Será que o novo governo, que tem tido posturas excelentes e decisões mais que elogiáveis, irá errar justamente aqui? Ignorar a Constituição, as leis, o STF e o STJ, deixar de ser sério com quem acreditou nele e fez os concursos? E, mais que tudo, ignorar as necessidades prementes dos órgãos para poderem ser eficientes?
Não quero crer que a secretária desconheça que os cargos que estão sendo providos, e as pessoas que serão nomeadas, não estão sendo chamadas “por esporte”  ou diletantismo governamental. Os concursos estão preenchendo vagas criadas por lei. Não preencher tais cargos é descumprimento expresso da norma legal que criou as vagas e atentado contra a Constituição e o povo.
Não se diga, anoto, que há cortes a fazer. É óbvio que há cortes a fazer! Apenas não podem ser feitos dessa forma arbitrária, genérica e irrazoável. Não se pode cortar o orçamento sacrificando a população nem tornando inviável a prestação de serviços públicos essenciais tais como, só para dar exemplos seriíssimos, os do INSS, PF e PRF.
Ao lado desse absurdo, anote-se outro: ignorar os casos especiais, os quais, em um primeiro momento, noticiou-se que seriam poupados. Veja-se, por exemplo, o caso do BACEN, onde 43% dos funcionários irão se aposentar até 2014 (este ano, serão 15%). O BACEN tem sido elogiado internacionalmente e tem dado lucro. Como ele irá funcionar com menos da metade dos servidores que a lei diz que  precisa? Ou será que na hora da “emergência” irão contratar terceirizados, sem concurso, e gastando mais do que gastariam se fossem servidores concursados?
E então, Secretária? Vamos deixar o povo mal atendido no INSS, a população e as rodovias federais à mercê de traficantes e contrabandistas de armas e drogas, e o BACEN sem meios para continuar seu excelente trabalho? Vamos deixar o trabalho escravo continuar nesse país, em pleno século XXI, por falta de fiscais do trabalho?
Não posso acreditar que uma máquina do tamanho do Executivo federal será tratada como se fosse uma padaria, onde o dono pode decidir não contratar ninguém por um ano. O Executivo federal é grande demais, complexo demais, e tem responsabilidades demais para ser tratado dessa maneira. Não me parece ser razoável, nem adequado, uma suspensão geral como esta, anunciada quase com naturalidade, como se estivéssemos tratando, já disse, de uma padaria, e não de um governo que atende 180 milhões de pessoas.
Custa crer que as expectativas da população e das pessoas que se preparam para se tornarem servidores serão tratadas dessa forma. Mais que isso, que a lei que criou os cargos será ignorada. Não sei se a Secretária é concursada, mas, se for, deveria se lembrar de como é custoso se preparar para um concurso e, de repente, ouvir que o governo mudou de ideia e que – por um ano inteiro – não vai mais cumprir as leis nem realizar os concursos que a Constituição prevê.
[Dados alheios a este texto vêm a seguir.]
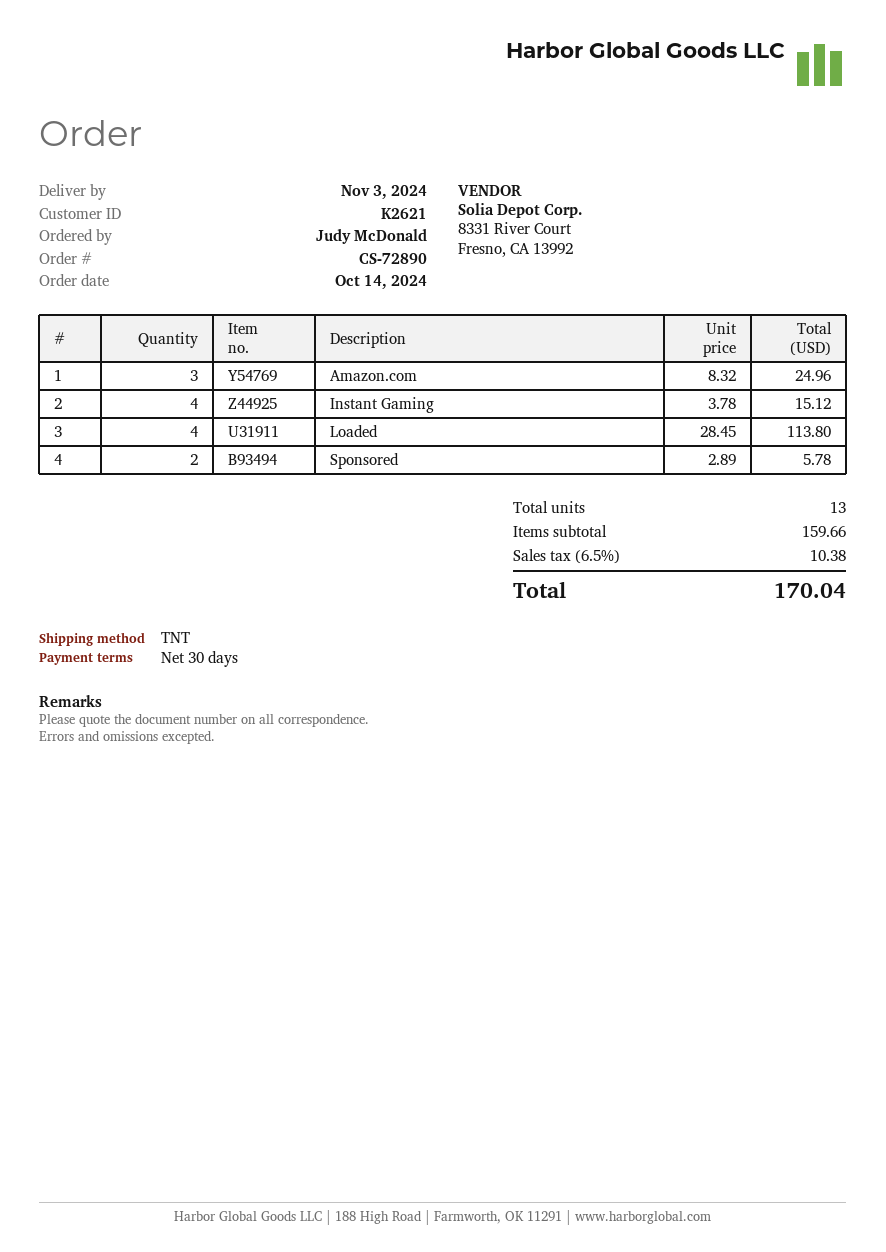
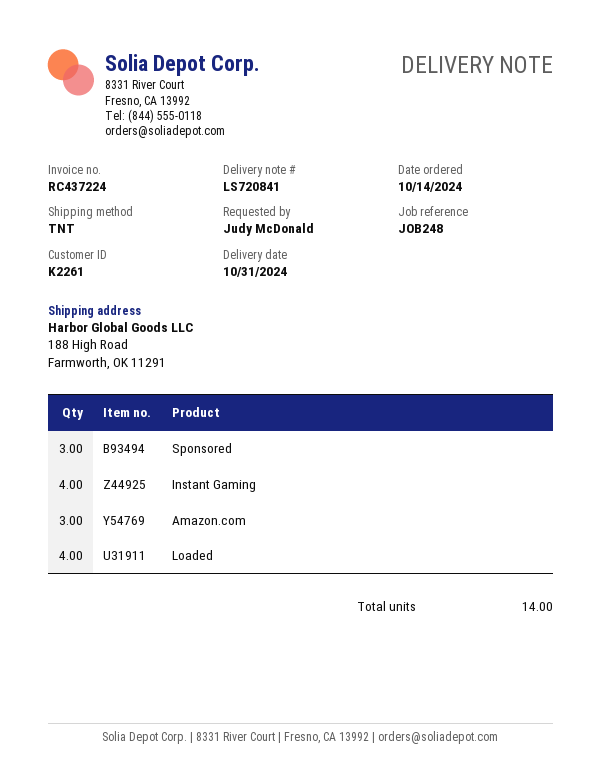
delivery date: 2024-11-03 -> 2024-10-31
customer number: K2621 -> K2261
Sponsored: 2 -> 3
total quantity: 13 -> 14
O que a Sr.a Secretária quis dizer ao afirmar que fará concurso apenas se houver uma “emergência”? Será que desconhece que não dá tempo para fazer um processo seletivo quando a "emergência" aparece? Que o Estado tem que se precaver e prover os cargos antes das emergências? Será que ignora que atender bem no INSS, no SUS e ter polícia trabalhando já é uma emergência?
Outro ponto a ser anotado é que as pessoas aprovadas no concurso dentro do número de vagas, bem como aquelas que surgirem em razão de desistências, ou nas hipóteses em que o edital que anunciar que o concurso vai ser utilizado para o provimento das vagas existentes e que surgirem dentro do prazo de validade do concurso, têm o direito à nomeação dentro do prazo de validade, sendo um direito reconhecido pelo STF e STJ. O que quer o governo? Obrigar a assoberbar ainda mais de ações o Judiciário, e perder várias ações que se tornarão necessárias em virtude de sua atitude impensada?
Além disso, a medida pode gerar outras ações também no campo da improbidade. Como muitas atividades são contínuas, talvez queiram fazer, quando o problema estourar, contratação de pessoal terceirizado. Isto burla o princípio do concurso publico, em prática condenada por toda a doutrina e que já foi objeto de ações do Ministério Público e condenação pelos Tribunais de Contas. Será que vamos ter que ver essas irregularidades praticadas outra vez? O governo não pode criar a urgência pelas contratações temporárias, e esta é exatamente uma das consequências de interromper os concursos. Um exemplo disso é o que está acontecendo na FIOCRUZ e em Universidades Federais.
A arrecadação está aumentando, temos casos urgentes e inadiáveis de demandas por servidores; não se pode deixar de repor aposentadorias e exonerações. Enquanto isso, o Executivo federal trata a reposição como assunto menor. Inacreditável.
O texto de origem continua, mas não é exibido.